Recently, we represented a client, the purchaser of a commercial building, on a matter in which we had to determine whether the seller had breached a very common representation and warranty stipulated in the executed agreement of purchase and sale. The main facts of the case were that our client bought a commercial building, and after the purchase, the client discovered that the HVAC system was deficient, as it leaked and failed to provide adequate cooling during the summer months. The representation and warranty at issue stated the following:

The Seller represents and warrants that the chattels and fixtures as included in this Agreement of Purchase and Sale will be in good working order and free from all liens and encumbrances on completion. The Parties agree that this representation and warranty shall survive and not merge on completion of this transaction.

To our surprise, there were very few cases that had considered "good working order" and those that did, did not delineate a specific standard in regards to chattels and fixtures. Rather, the case law seems to paint an ambiguous picture of this standard that largely depends on the specific facts of the case. Needless to say, we were unable to provide our client a strong opinion on his potential success in obtaining recourse.

To help inform our opinion, we reviewed two Canadian cases that considered "good working order" in the context of a representation or warranty. The first case, Rockwood v Srinivasan3, illustrates the Court fashioning its own standard when assessing whether there is a breach of this warranty. In this case, the purchasers of a house relied on the seller's warranty that the woodstove was in "good working order". After the completion of the purchase, the woodstove and chimney failed a fire insurance inspection because there were cracks in the bottom of the clay liner of the chimney. The trial judge held that "a woodstove included in the sale of a house is not 'in good working order' if the chimney which it uses cannot be approved for the purposes of the purchasers' fire insurance without a new flue liner"4. Therefore, the sellers were liable to the purchasers for reasonable damages for breach of contract.

The second case, Wilcox v Felatchian5, appears to delineate a "materiality" threshold. In this case, the purchasers of a house relied on the seller's warranty that the pool was in good working order. After the completion of the sale, the purchaser found defects with the pool. Specifically, there were "huge" leaks in the liner and skimmer that could not be repaired by patching but needed to be completely replaced6. The seller tried to argue that there was no breach of the warranty because the pool was in "good working order" and that he did not represent that the pool or its liner was new. However, the judge held otherwise. The judge stated,

To be sure, the warranty in this case is not a guarantee that the pool would be in pristine shape.  If there were minor problems with the pool that could have been repaired for a few hundred dollars, the warranty may have been satisfied ... But it was apparent to all three pool companies that inspected the pool that it could not be repaired by simple patching.  Even before determining what damage was brewing under the liner, all three companies said that both the liner and skimmer had to be replaced and that this would cost thousands of dollars.  Even before the liner was removed, it was clear that the pool was not in “good working order."7

Unfortunately, the "good working order" representation and warranty for chattels and fixtures has not been better refined and appears to remain ambiguous and fact specific. Until there are more cases to help guide and give a better sense of this standard, several questions remain, including: (i) Does one look at loss or repairs as a fraction of value or purchase price?; and (ii) Does one look at how incapacitated the chattel or fixture is?

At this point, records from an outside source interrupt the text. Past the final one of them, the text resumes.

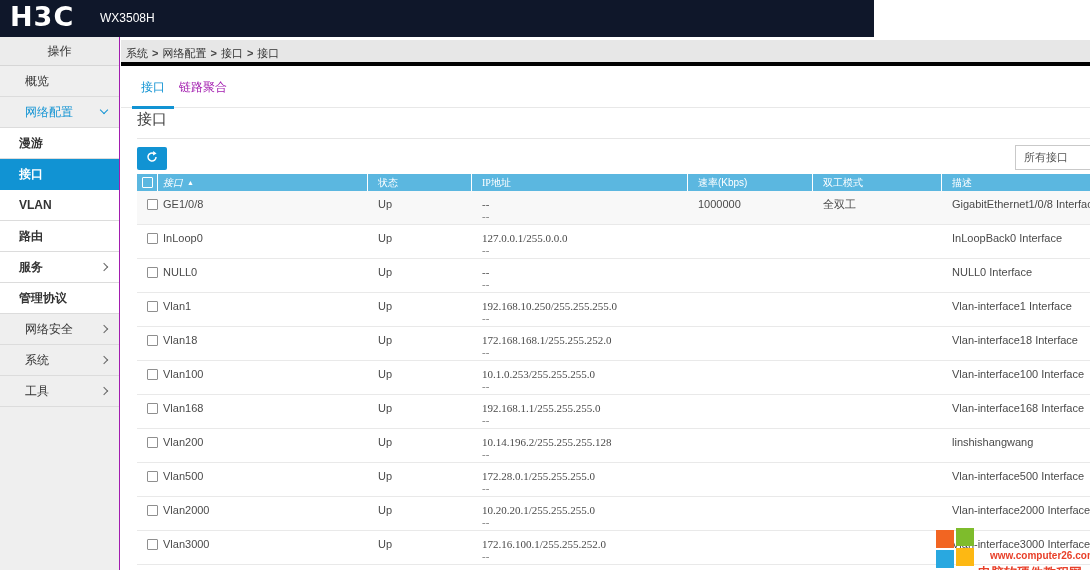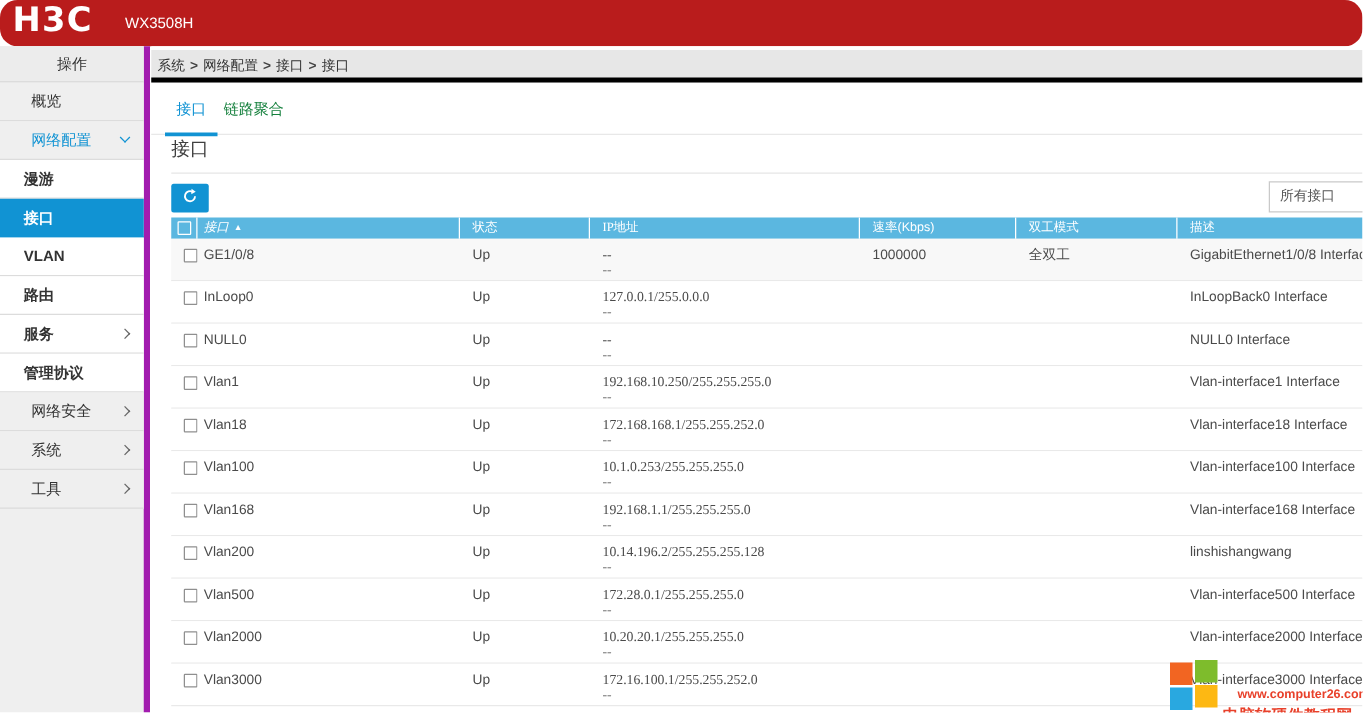--- a/index.html
+++ b/index.html
@@ -1,28 +1,28 @@
 <!DOCTYPE html>
 <html><head>
 <meta charset="utf-8">
 <style>
   * { margin:0; padding:0; box-sizing:border-box; }
   html,body { width:1090px; height:570px; overflow:hidden; background:#fff;
     font-family:"Liberation Sans","DejaVu Sans",sans-serif; }
   .stage { position:relative; width:1090px; height:570px; background:#fff; }
 
   
-  .topbar { position:absolute; left:0; top:0; width:1090px; height:37px; background:#b91c1c;border-radius:14px; }
+  .topbar { position:absolute; left:0; top:0; width:874px; height:37px; background:#0f172a; }
   .brand { position:absolute; left:10px; top:1px; color:#fff; font-size:27px; font-weight:bold;
     letter-spacing:1px; font-family:"DejaVu Sans",sans-serif; }
   .model { position:absolute; left:100px; top:11px; color:#fff; font-size:12px; font-weight:normal; }
 
   
   .sidebar { position:absolute; left:0; top:37px; width:120px; height:533px; background:#efefef;
-    border-right:5px solid #a21caf; }
+    border-right:1px solid #a21caf; }
   .side-header { height:29px; line-height:29px; text-align:center; font-size:12px; color:#333;
     background:#ececec; border-bottom:1px solid #d6d6d6; }
   .side-item { position:relative; height:31px; line-height:30px; font-size:12px; color:#333;
     border-bottom:1px solid #dcdcdc; cursor:pointer; }
   .side-item .lbl { display:inline-block; padding-left:25px; }
   .side-item.sub { background:#fff; }
   .side-item.sub .lbl { padding-left:19px;font-weight:bold; }
   .side-item.top { background:#efefef; }
   .side-item.expanded .lbl { color:#1193d3; }
   .side-item.selected { background:#1193d3; border-bottom-color:#1193d3; }
@@ -36,21 +36,21 @@
   .content { position:absolute; left:121px; top:37px; width:969px; height:533px; background:#fff; }
   .crumbbar { position:absolute; left:0; top:3px; width:969px; height:26px; background:#e7e7e7;
     border-bottom:4px solid #000000; line-height:26px; padding-left:5px; font-size:11px; color:#333; }
   .crumbbar .sep { margin:0 4px; font-weight:bold; color:#444; }
   .crumb { cursor:pointer; }
 
   .tabs { position:absolute; left:0; top:30px; width:969px; height:41px; border-bottom:1px solid #e8e8e8; }
   .tab { position:absolute; top:12px; font-size:12px; cursor:pointer; }
   .tab.active { left:20px; color:#1193d3; }
   .tab.active::after { content:""; position:absolute; left:-9px; top:27px; width:42px; height:3px; background:#1193d3; }
-  .tab.inactive { left:58px; color:#15803d; }
+  .tab.inactive { left:58px; color:#a21caf; }
 
   .page-title { position:absolute; left:16px; top:73px; font-size:15px; color:#404040; }
   .title-rule { position:absolute; left:16px; top:101px; width:953px; height:1px; background:#e6e6e6; }
 
   .refresh-btn { position:absolute; left:16px; top:110px; width:30px; height:23px; background:#1193d3;
     border:none; border-radius:2px; cursor:pointer; display:flex; align-items:center; justify-content:center; }
   .filter-box { position:absolute; left:894px; top:108px; width:90px; height:25px; background:#fff;
     border:1px solid #c9c9c9; font-size:11px; color:#555; line-height:23px; padding-left:8px; cursor:pointer; }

More importantly, it is likely the case that the purchaser and seller will often not have "a meeting of the minds" when forming an agreement as to what threshold they mean to apply when using the term "in good working order." Therefore, without a substantial body of case law and precedent to use as a guide, parties should consider being more specific when drafting representations and warranties relating to chattels or fixtures that are of utmost importance, and defining what they mean when they say that a chattel or fixture is in "good working order" (i.e. does not leak at all or  may be used without any need for immediate repairs etc.).

Footnote

1 Wallis v Russel, [1902] 2 IrR 585, 36 ILT (CA).

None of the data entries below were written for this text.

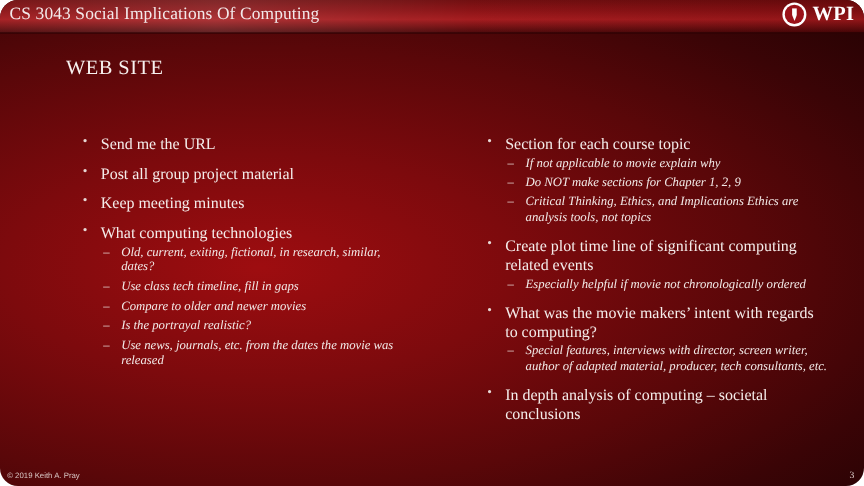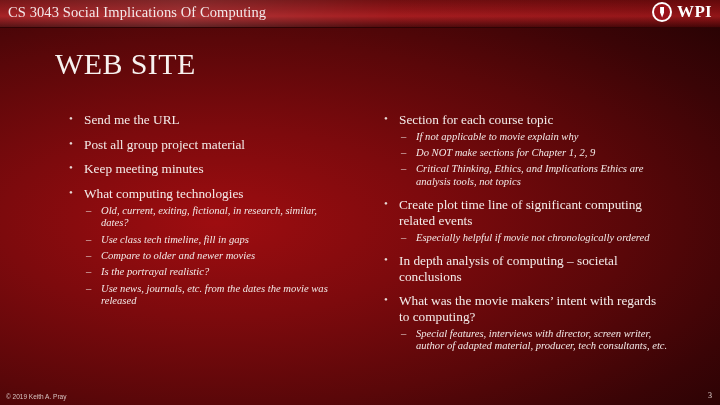--- a/index.html
+++ b/index.html
@@ -11,20 +11,21 @@
     height: 405px;
     overflow: hidden;
     font-family: "Liberation Serif", serif;
   }
   .slide {
     position: relative;
     width: 720px;
     height: 405px;
     background: radial-gradient(ellipse at 30% 55%, #9e0d10 0%, #7d0a0d 30%, #5a0709 58%, #3a0406 80%, #230203 100%);
     overflow: hidden;
+    border-radius: 15px;
   }
   .header-bar {
     position: absolute;
     top: 0;
     left: 0;
     width: 720px;
     height: 27px;
     background: linear-gradient(to bottom, #6e0a0c 0%, #8c1013 35%, #a3181b 60%, #4d0608 100%);
     border-bottom: 1px solid #2e0304;
   }
@@ -89,35 +90,35 @@
     font-family: "Liberation Serif", serif;
     font-size: 17px;
     font-weight: bold;
     color: #ffffff;
     letter-spacing: 0.3px;
   }
   .slide-title {
     position: absolute;
     left: 55px;
     top: 47px;
-    font-size: 30px;
+    font-size: 17px;
     color: #f7f1ef;
     font-family: "Liberation Serif", serif;
     letter-spacing: 0.4px;
   }
   .col {
     position: absolute;
     top: 100px;
   }
   .col-left {
     left: 55px;
     width: 300px;
   }
   .col-right {
-    left: 370px;
+    left: 392px;
     width: 310px;
   }
   ul.lvl1 {
     list-style: none;
     margin: 12px;
     padding: 0;
   }
   ul.lvl1 > li.b1 {
     position: relative;
     padding-left: 17px;
@@ -245,29 +246,29 @@
       </li>
       <li class="b1">
         <span class="btxt">Create plot time line of significant computing related events</span>
         <ul class="lvl2">
           <li class="b2">
             <span class="btxt">Especially helpful if movie not chronologically ordered</span>
           </li>
         </ul>
       </li>
       <li class="b1">
+        <span class="btxt">What was the movie makers’ intent with regards to computing?</span>
+        <ul class="lvl2">
+          <li class="b2">
+            <span class="btxt">Special features, interviews with director, screen writer, author of adapted material, producer, tech consultants, etc.</span>
+          </li>
+        </ul>
+      </li>
+      <li class="b1">
         <span class="btxt">In depth analysis of computing – societal conclusions</span>
-      </li>
-      <li class="b1">
-        <span class="btxt">What was the movie makers’ intent with regards to computing?</span>
-        <ul class="lvl2">
-          <li class="b2">
-            <span class="btxt">Special features, interviews with director, screen writer, author of adapted material, producer, tech consultants, etc.</span>
-          </li>
-        </ul>
       </li>
     </ul>
   </div>
 
   <div class="footer-left">© 2019 Keith A. Pray</div>
   <div class="footer-right">3</div>
 
 </div>
 
 </body></html>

2 Peter D Quinn and Danny C Grandilli, Real Estate Practice in Ontario, 8th ed (Toronto: LexisNexis) at 261.

3 Rockwood v Srinivasan, [1999] NBJ No 357.

4 Ibid at para 11.

5 Wilcox v Felatchian, 2008 MBQB 264.

6 Ibid at para 8.

7 Ibid at paras 24 and 25.

The content of this article is intended to provide a general guide to the subject matter. Specialist advice should be sought about your specific circumstances.